= Edgar Sydney Little =

Canadian businessman and politician

Edgar Sydney Little (November 5, 1885 – December 23, 1943) was a Canadian businessman and politician.

The son of Colonel John William Little and Kate Nicholson Little, he was born in London, Ontario, Canada. He was the fifth boy out of seven. The family lived at 245 Dufferin Avenue, across from Centre Park, now known as Victoria Park. Their home is today the site of the London Life Building. He attended Talbot Street School in the first year of the century and later Central Collegiate, and finally the University of Toronto. He majored in English, history and Business, and combined these with an interest in politics - his father being a mayor of London, Ontario, in the years 1895, 1896, and 1897. In 1907, he entered into the employ of the firm of Robinson Little and Company and was secretary of that company from 1913 until it was dissolved. He was also secretary of the Holeproof Hosiery Company of Canada Ltd, which was founded by his father, and held the same position at the Helena Costume Company. During his career he was a director of the London Bridge Works Limited, of the Federal Advertising Agency, and Canadian Credit Men's Association Limited, and of the Citizens' Research Institute of Canada, and Secretary Treasurer of the London and Southwestern Railway Company. He served as the president of London Chamber of Commerce in 1922, and was vice president of the Western Fair Association, and member of the executive of the Royal Agricultural Winter Fair in Toronto. He was an active member of the London Club, the London Hunt and Country Club, past President of the London Motor Club, and director of the Highland Golf Club. He served in many capacities on civic boards during his extensive public service.

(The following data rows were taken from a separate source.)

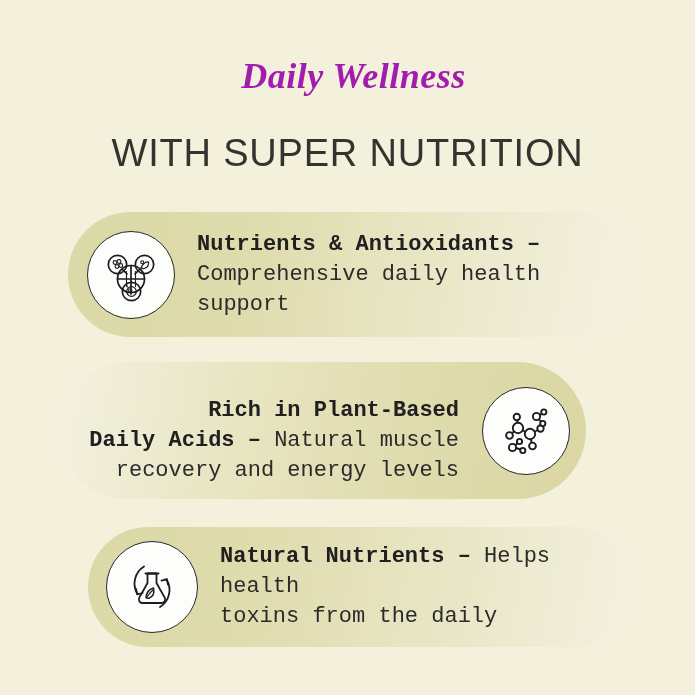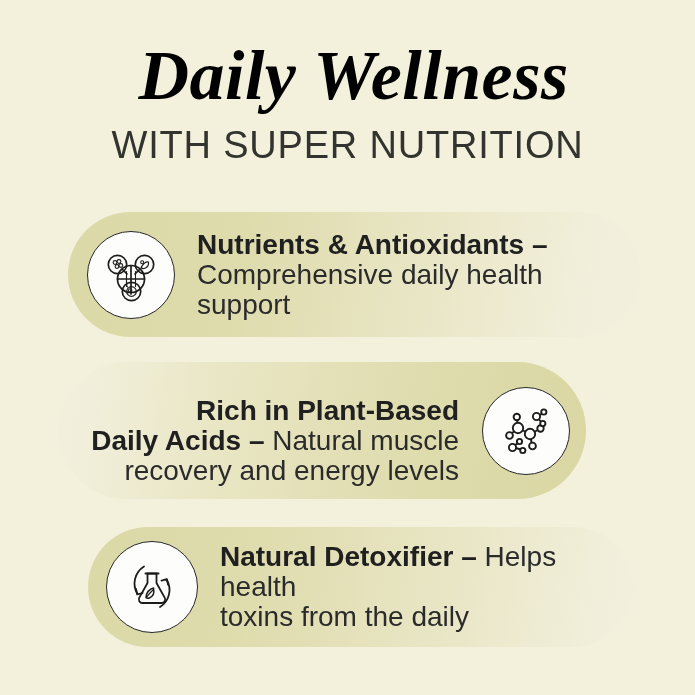"Daily Wellness" .title-main { color: #000000 -> #a21caf; font-size: 70px -> 36px }
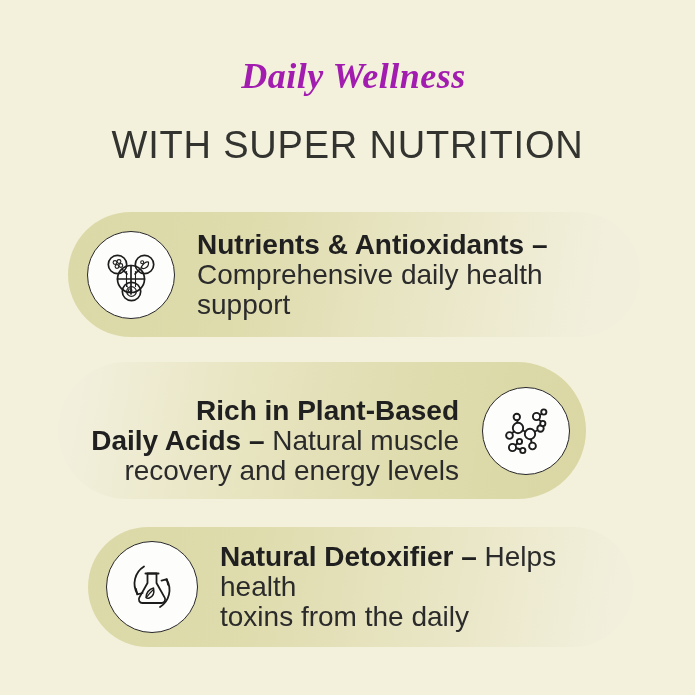"WITH SUPER NUTRITION" .title-sub { margin-top: 16px -> 24px }
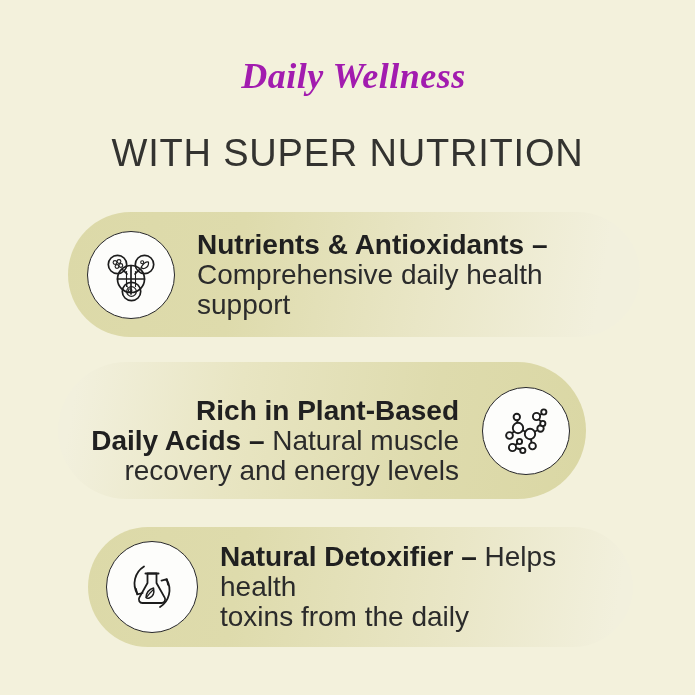"Nutrients & Antioxidants –" .card-text { font-family: Liberation Sans, sans-serif -> Liberation Mono, monospace; font-size: 28px -> 22px }
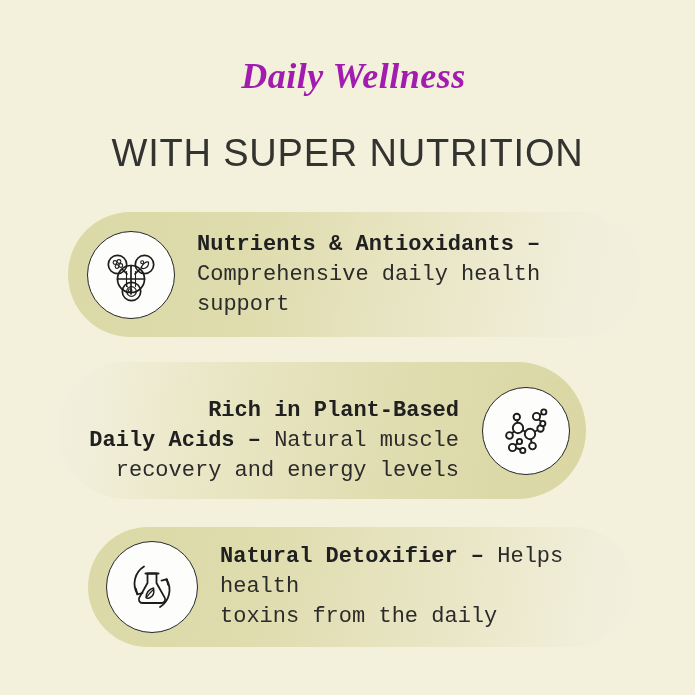"Natural Detoxifier" b { text: Detoxifier -> Nutrients }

Little was elected to London city council in 1916 and served as mayor of London from 1920 to 1921.

He was a Liberal in politics and vice-president of the executive board of the Ontario Liberal Association. Popularly known as "Syd" he was an unsuccessful candidate for the House of Commons in the City of London riding in 1925. He was appointed to the Senate three years later in 1928, by the Prime Minister, William Lyon Mackenzie King.

His public service included membership of the Public Utilities Commission, London Railway Commission, Police Commission, Hospital Trust, the Board of Governors of the University of Western Ontario, the London Health Association, and on the board of directors of the London and Port Stanley Railway.

E.S. Little was much interested in breeding pedigree livestock, and he made a specialty of Jersey cattle, and Shropshire sheep, exhibiting and winning prizes in all parts of Canada and the United States. He ranked high among the leaders in the movement to promote the keeping of better livestock on Ontario farms. He was president of Belvoir Stock Farms Limited, Delaware, Ontario.

He had a fair complexion, brown hair, blue eyes, about 5'8", and a slender build. He wore glasses, or pince-nez, all his life and so was barred from active service. He married Helen Gibson Weld at St. Paul's Cathedral in London, Ontario, on September the 12th, 1914. He was 29 years of age and his wife 21.

Alan Waldie Little was born about a year after the wedding, in 1915, followed by Naomi Elizabeth, and brothers David Edmund and Derek Sydney.

The family lived at 960 Wellington Street until 1922.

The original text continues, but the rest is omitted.